THE FRIENDS OF EDUCATION.

To pass from the discussion of arguments to the question of motives is a most common yet most unjustifiable manœuvre of popular debate. This is usually done when the field of calm and logical reasoning has become tolerably clear. The flank movement is attempted as a final struggle against defeat otherwise inevitable. If the motive thus impugned be really indefensible; if it be, at the same time, glaring or manifest, a positive advantage is sometimes gained by a vigorous diversion from the real object of contention. But if such a motive has to be alleged—or, still worse, invented—the demonstration against it, however violent, is but a reluctant and ungracious acknowledgment of defeat and a flight from the real point at issue. The most recent instance of this sort is taking place before the American public, and has been afforded by those who endeavor to represent Catholics as opposed to free and liberal education, thereby attainting the motives of the position which Catholics have been forced to assume with regard to what are falsely called “common” schools.

This attitude of our opponents, however, we regard not without complacency. Our object is not war, but peace and good-will among citizens. We hail the present violent misrepresentation as a sign that the enemy is close to the “last ditch,” and that the discussion approaches its conclusion. When this final effort to distort the Catholic object and to asperse the Catholic character has exhausted itself and been held up to the inspection of the American people, we shall have seen the end of the “school question.” We insist upon an improvement in our educational system which is necessary to perfect its character and to satisfy the requirements of the times. The present system does not meet the wishes of a very large portion of the community, is unfair to others besides Catholics, and is out of harmony with the spirit of free institutions. A system is wanted which shall at least be equal to that of monarchical countries, fair to all citizens alike, and which will relieve Catholics from the double burden of educating their own children, besides paying for a system of education of which they cannot conscientiously avail themselves.

The correctness of the Catholic position is so manifest, and is so rapidly gaining the recognition of all thoughtful classes, that those who are unwilling to allow Catholics equal rights as citizens are forced, in order to hide the truth, not only to maintain that the present system is absolutely perfect and incapable of any improvement, but to accuse Catholics of harboring ideas of which they are not only innocent, but which it would be wholly impossible for them to entertain—such as that they are afraid of the light; that they attack the present system because they are inimical to all education; and that their object is, if possible, to do away with it altogether.
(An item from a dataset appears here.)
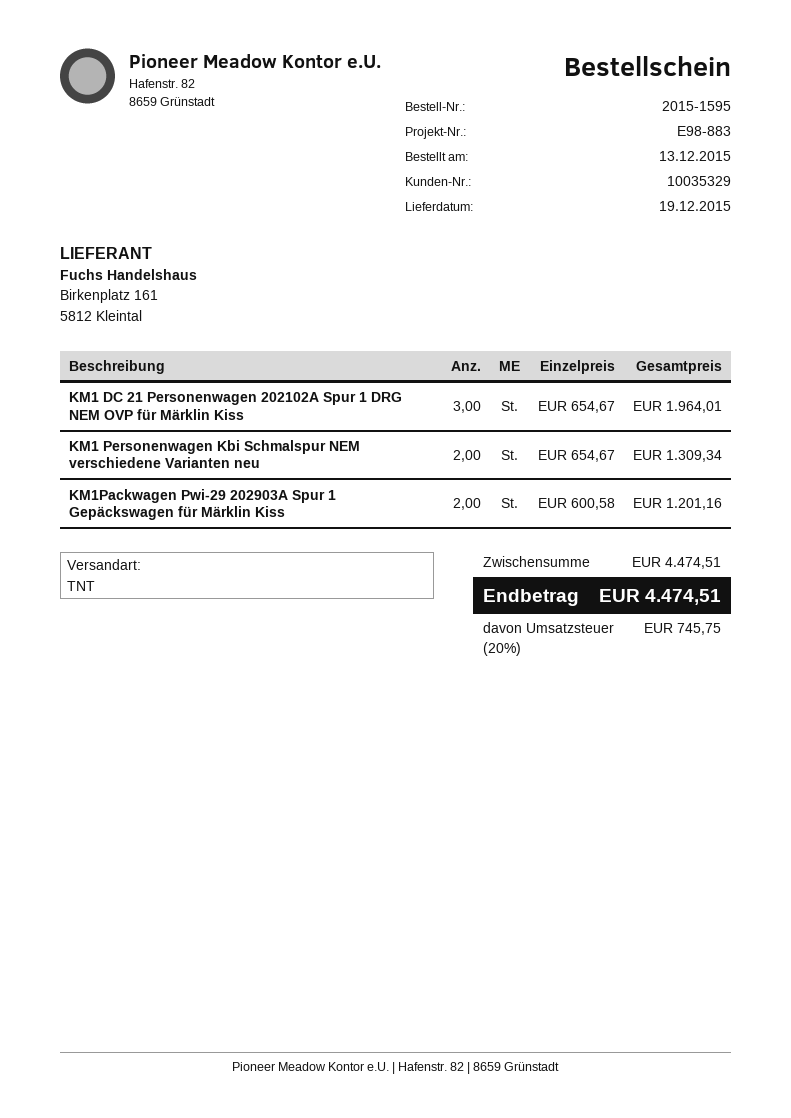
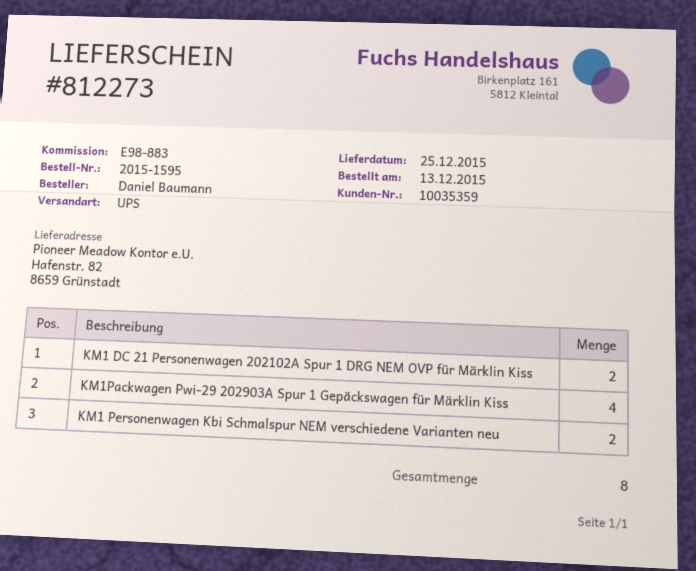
delivery date: 2015-12-19 -> 2015-12-25
customer number: 10035329 -> 10035359
shipping method: TNT -> UPS
KM1 DC 21 Personenwagen 202102A Spur 1 DRG NEM OVP für Märklin Kiss: 3 -> 2
KM1Packwagen Pwi-29 202903A Spur 1 Gepäckswagen für Märklin Kiss: 2 -> 4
Accusations similar to these are daily repeated, garnished with rhetoric, and sent forth to alarm our fellow-citizens and to encourage them to turn a deaf ear to whatever Catholics may say. The weak point of this movement against us is that the people will notice that it does not deal at all with the validity of Catholic claims, and that it shirks the only question at issue. They will be led to suspect that it is emphatically a “dodge”; and the mere suspicion of this will awaken curiosity as to what Catholics really have to say—a curiosity fatal to the success of the flank attack.

In the language of those who advance the charge with which we propose to deal, education means either primary instruction in the elements of knowledge, or else higher academic culture, such as is to be furnished by colleges and universities. If, therefore, Catholics are hostile to education, in this sense of the word, they must be opposed either to the general spread of such information as is aimed at in elementary and normal schools, or to the existence and growth of the higher institutions of science and art.

We are perfectly aware that there is another meaning given to the word education, to which reference is made, simply in order to avoid obscurity.

Philosophers of the class to which Mr. Huxley belongs understand by education a certain specific course of moral and intellectual training, the aim of which is to ensure its pupils against ever being affected by “theological tendencies.” Such impressions are to be made upon childhood, and matured in more advanced stages, as will rid men of that natural but awkward habit of reasoning from cause to effect; which will free them from all hope of any life but the present, and any fear of future responsibility, in order that they may be impelled to devote themselves solely to the analysis and classification of material phenomena, since this is the only purpose of man’s existence—such a course of spiritual defloration as was practised upon the tender and noble genius of the late John Stuart Mill, the results of which, as manifested by the revelation of his biography, afford, in the words of an ingenuous, critic, “a most unpleasant spectacle.” A process of this kind is not education; it is a heartrending and lamentable destruction of that which is noblest and most essential in man, and as a definition has not yet obtained a place in the English language.

If any of our readers would care to know our own ultimate definition of education, we should describe it as the complete and harmonious development of all the powers of man in reference to his true end. But for present purposes it is sufficient to adopt the ordinary sense of the word, as meaning the diffusion of knowledge by scholastic exercises in academies and colleges.

If it appears singular to enlightened Protestants to hear a demand for circumscription and discouragement of Catholics, and, if possible, the suppression of religious education, from that faction whose motto is “Liberty and Light,” we trust that it will seem none the less paradoxical to hear the charge of favoring ignorance urged with most vehemence against us by those whose boast, up to within a few years, has been “a ministry without education, and a way to heaven without grammar.”